*** DATA SUPPLIED ***

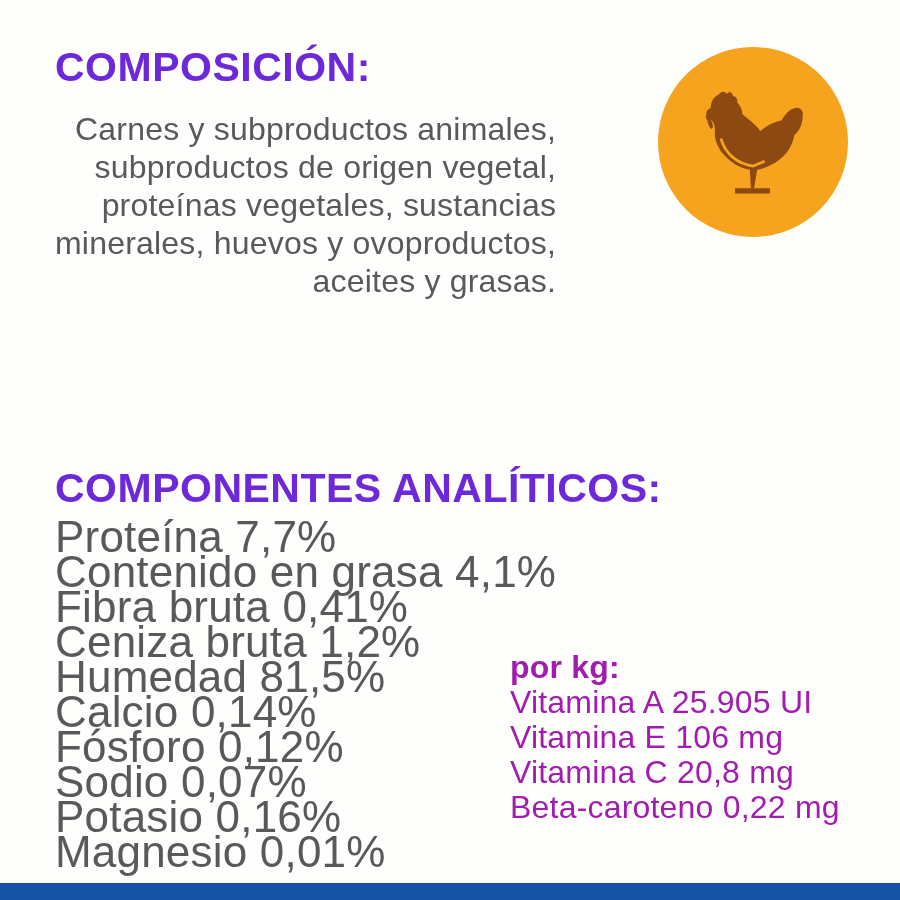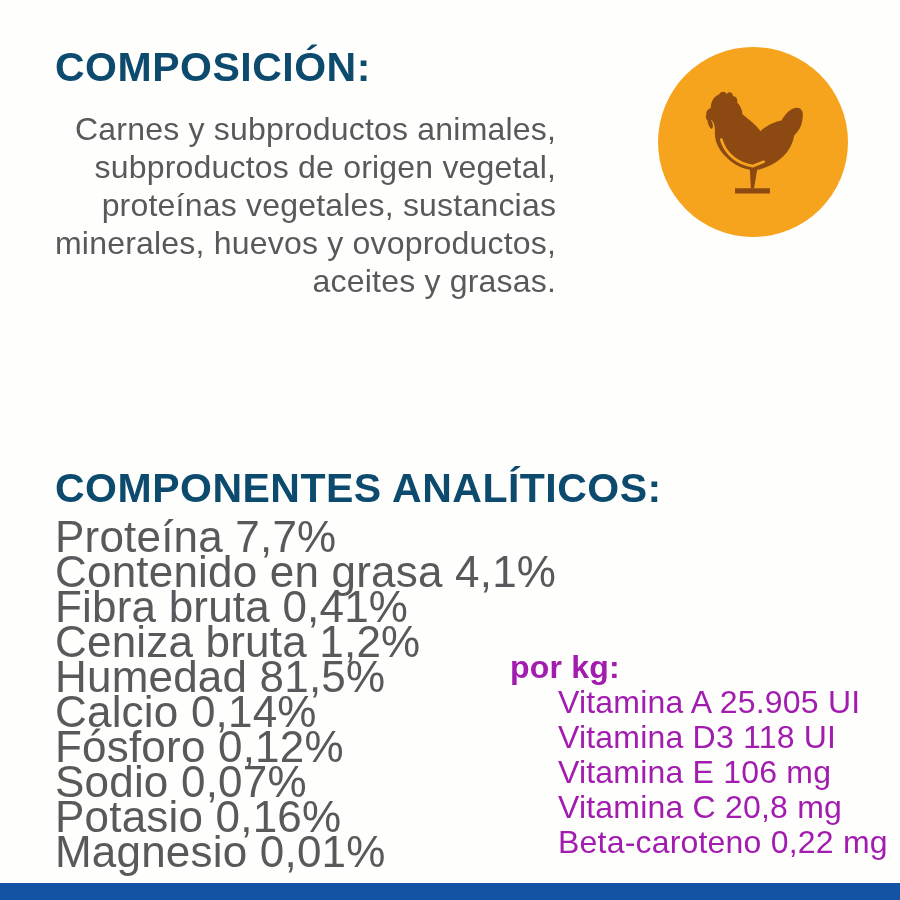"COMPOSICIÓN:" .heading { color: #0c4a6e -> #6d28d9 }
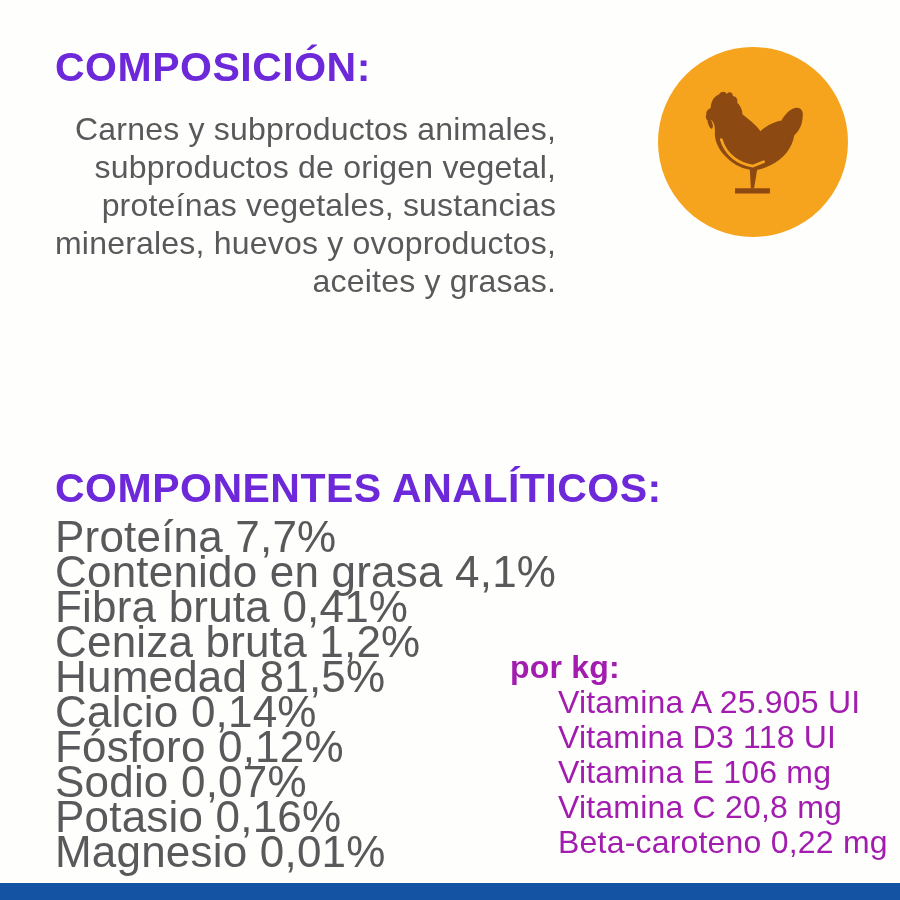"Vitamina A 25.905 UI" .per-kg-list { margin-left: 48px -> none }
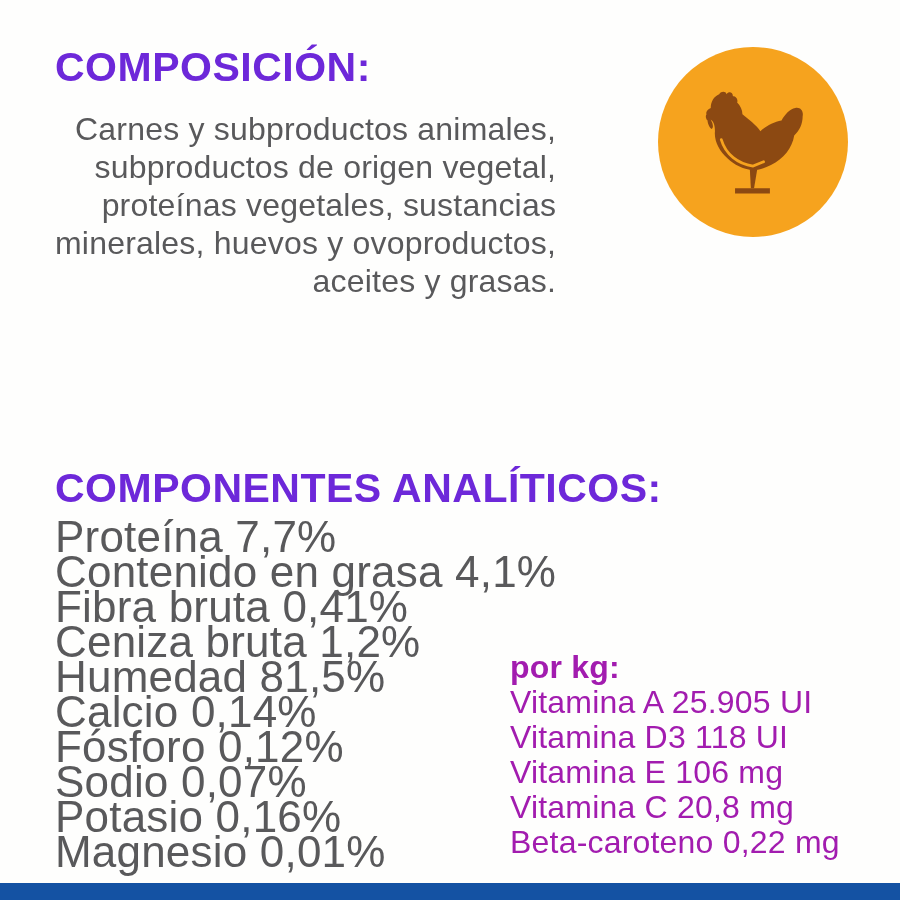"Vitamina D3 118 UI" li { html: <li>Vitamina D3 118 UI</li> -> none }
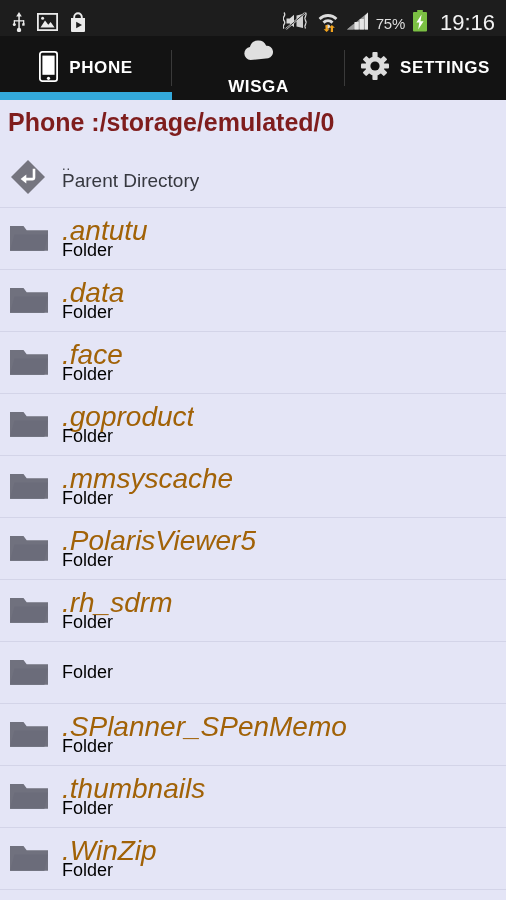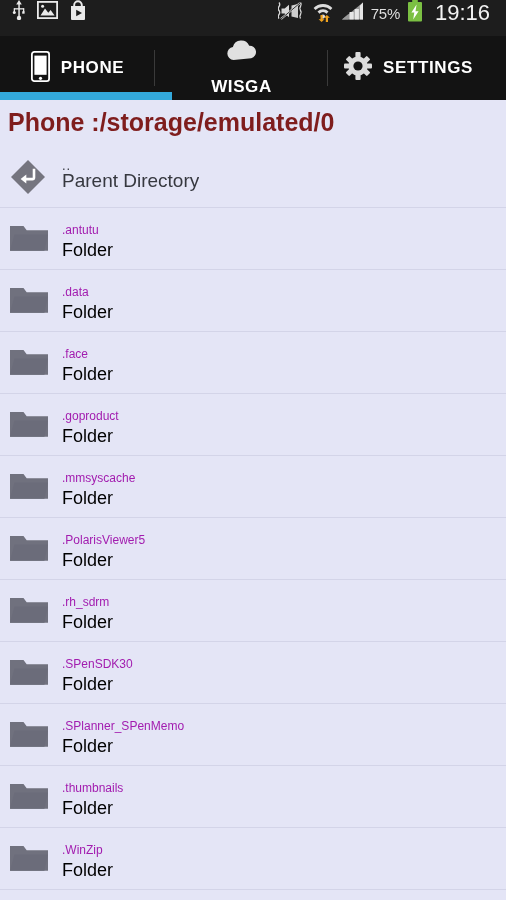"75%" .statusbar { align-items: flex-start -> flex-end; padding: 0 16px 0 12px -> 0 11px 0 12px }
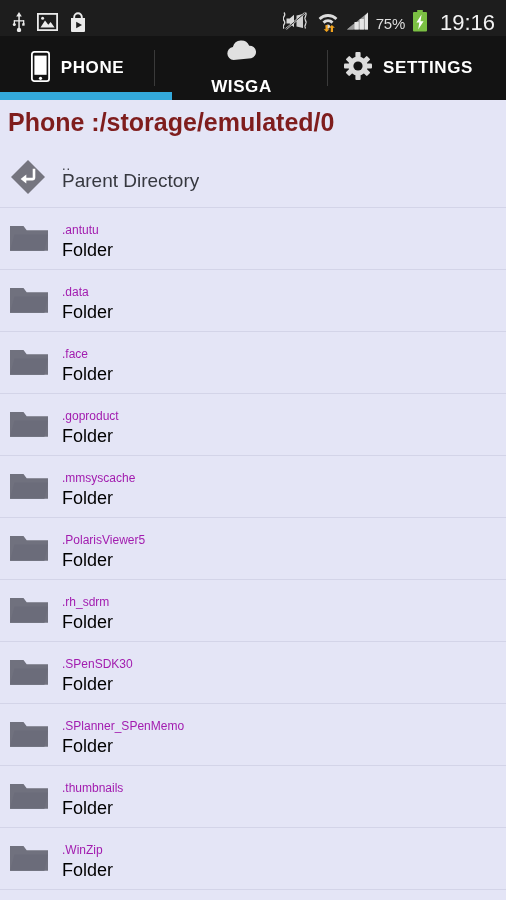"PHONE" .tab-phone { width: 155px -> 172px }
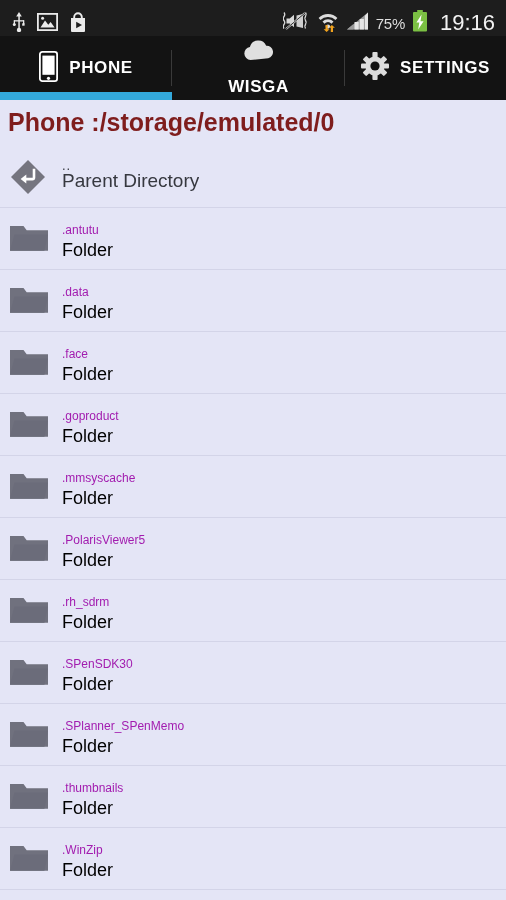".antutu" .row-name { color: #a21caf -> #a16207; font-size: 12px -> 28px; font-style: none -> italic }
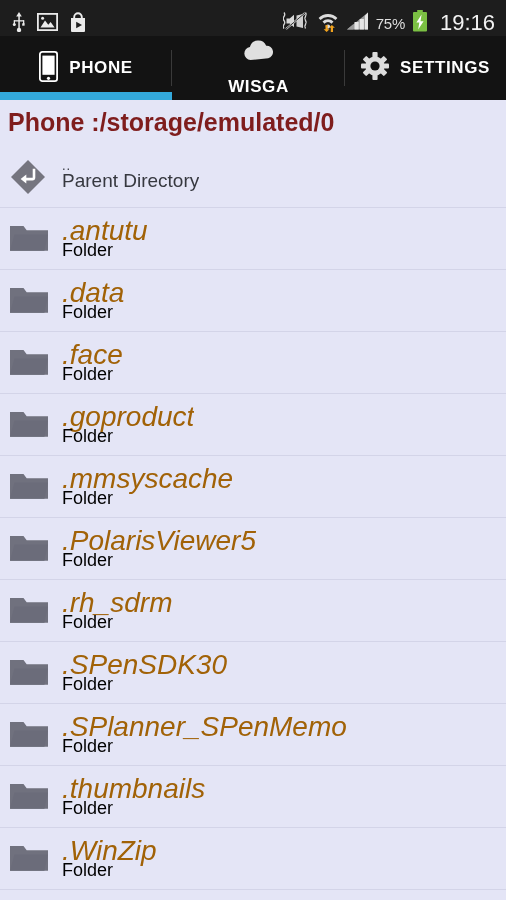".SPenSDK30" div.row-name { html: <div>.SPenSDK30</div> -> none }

*** End of DATA SUPPLIED ***

## THE PROBLEM
With the pictures omitted, give every line above again exactly.

## EXPECTED OUTPUT
"COMPOSICIÓN:" .heading { color: #0c4a6e -> #6d28d9 }
"Vitamina A 25.905 UI" .per-kg-list { margin-left: 48px -> none }
"Vitamina D3 118 UI" li { html: <li>Vitamina D3 118 UI</li> -> none }
"75%" .statusbar { align-items: flex-start -> flex-end; padding: 0 16px 0 12px -> 0 11px 0 12px }
"PHONE" .tab-phone { width: 155px -> 172px }
".antutu" .row-name { color: #a21caf -> #a16207; font-size: 12px -> 28px; font-style: none -> italic }
".SPenSDK30" div.row-name { html: <div>.SPenSDK30</div> -> none }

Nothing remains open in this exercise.